Fondateur du Parti démocratique sénégalais (PDS) en 1974, Wade a porté haut le slogan Sopi (“changement”), devenu synonyme d’espoir pour des générations de Sénégalais. Après plus de deux décennies dans l’opposition, ponctuées d’emprisonnements et de défaites électorales, il accède à la présidence en 2000, marquant la première alternance démocratique du pays.
Durant ses douze années au pouvoir, il impulse de grands projets d’infrastructures et cherche à positionner le Sénégal comme acteur majeur du panafricanisme. Son mandat est également marqué par une ouverture au multipartisme et par la consolidation d’un cadre électoral consensuel.
Si Wade est salué comme le “pape du Sopi” et le père de l’alternance démocratique, son image reste ternie par la volonté de briguer un troisième mandat en 2012, perçue comme une dérive autoritaire. Les critiques visent aussi la gestion du pouvoir et les soupçons de succession dynastique autour de son fils Karim Wade.

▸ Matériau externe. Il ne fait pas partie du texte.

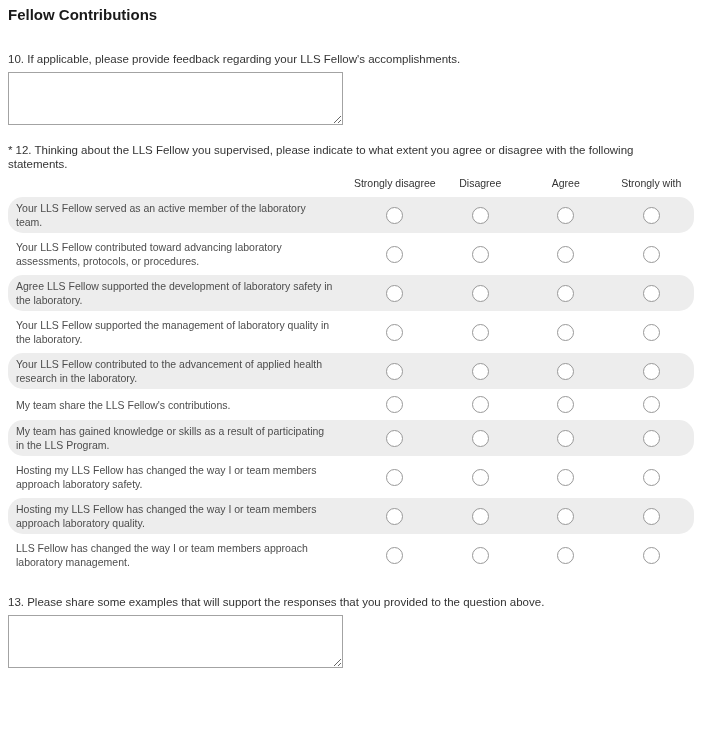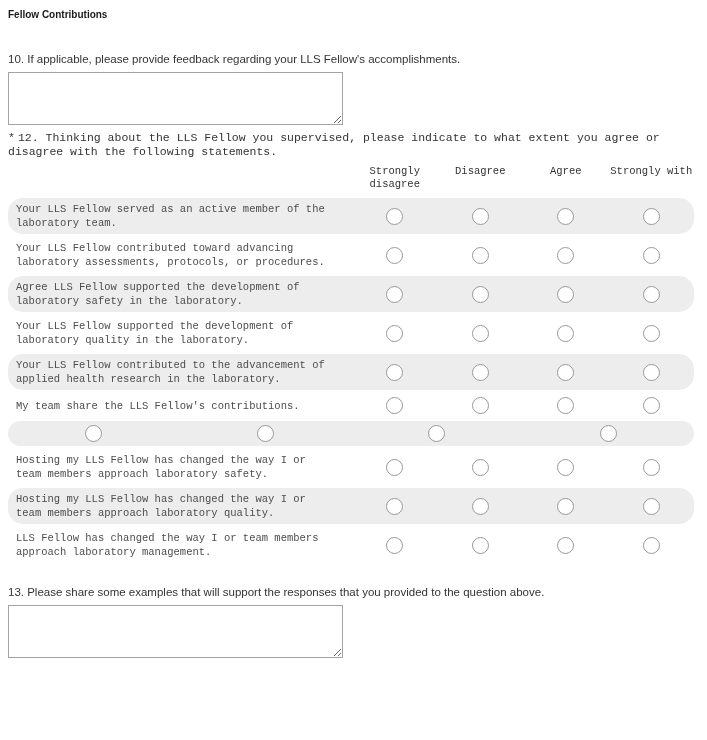--- a/index.html
+++ b/index.html
@@ -18,7 +18,7 @@
     background: #ffffff;
   }
   .page-title {
-    font-size: 10px;
+    font-size: 15px;
     font-weight: bold;
     color: #1a1a1a;
     line-height: 14px;

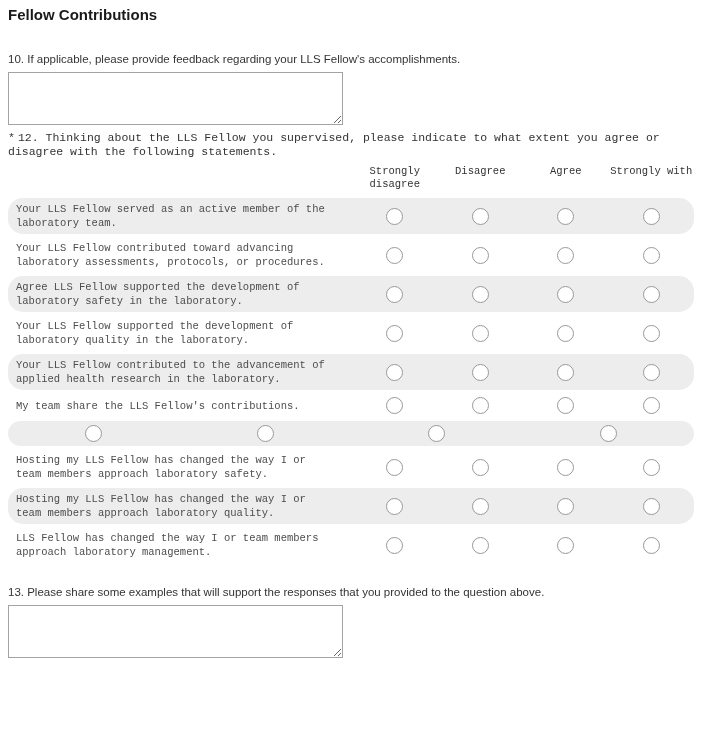--- a/index.html
+++ b/index.html
@@ -32,7 +32,7 @@
   .req-marker { margin-right: 3px; }
   .q10 { margin-top: 30px; }
   .q11 { margin-top: 24px; }
-  .q12 { margin-top: 6px; font-family: Liberation Mono, monospace; }
+  .q12 { margin-top: 18px; }
   .q13 { margin-top: 22px; }
   textarea.answer-box {
     display: block;

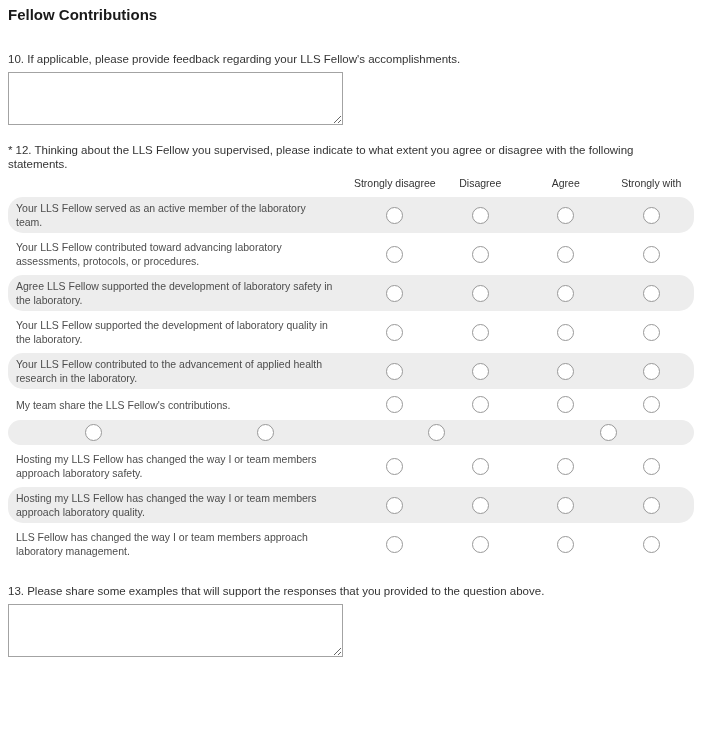--- a/index.html
+++ b/index.html
@@ -172,7 +172,7 @@
             </div>
           </div>
           <div class="mrow">
-            <div class="mlabel">Your LLS Fellow supported the development of laboratory quality in the laboratory.</div>
+            <div class="mlabel">Your LLS Fellow supported the management of laboratory quality in the laboratory.</div>
             <div class="mcol">
               <span class="radio"></span>
             </div>

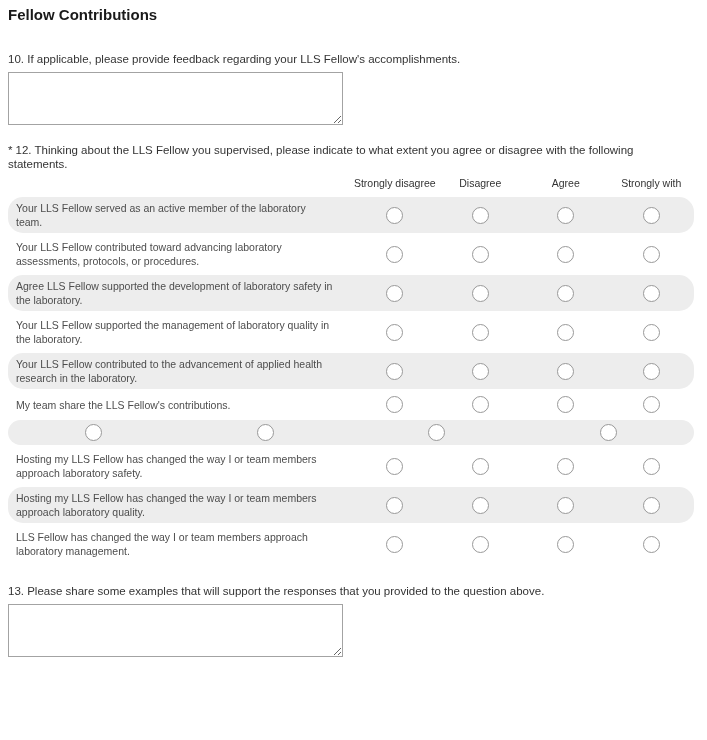--- a/index.html
+++ b/index.html
@@ -217,6 +217,7 @@
             </div>
           </div>
           <div class="mrow shaded">
+            <div class="mlabel">My team has gained knowledge or skills as a result of participating in the LLS Program.</div>
             <div class="mcol">
               <span class="radio"></span>
             </div>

A Dakar, les hommages officiels sont prévus les 4 et 5 juin 2026, avec une cérémonie au Grand Théâtre, des concerts, une exposition et un colloque scientifique au Monument de la Renaissance africaine.
Ce qu’il faut retenir, Abdoulaye Wade demeure une figure ambivalente : un combattant infatigable pour la démocratie, mais aussi un dirigeant dont la fin de règne a suscité débats et polémiques. Son centenaire rappelle l’importance de son rôle dans l’histoire du Sénégal et de l’Afrique de l’Ouest, entre lumière et zones d’ombre.
Bref, Abdoulaye Wade reste une figure incontournable de l’histoire politique africaine : un homme qui a marqué le Sénégal par son combat pour la démocratie, mais dont la mémoire collective conserve aussi les zones d’ombre de son exercice du pouvoir.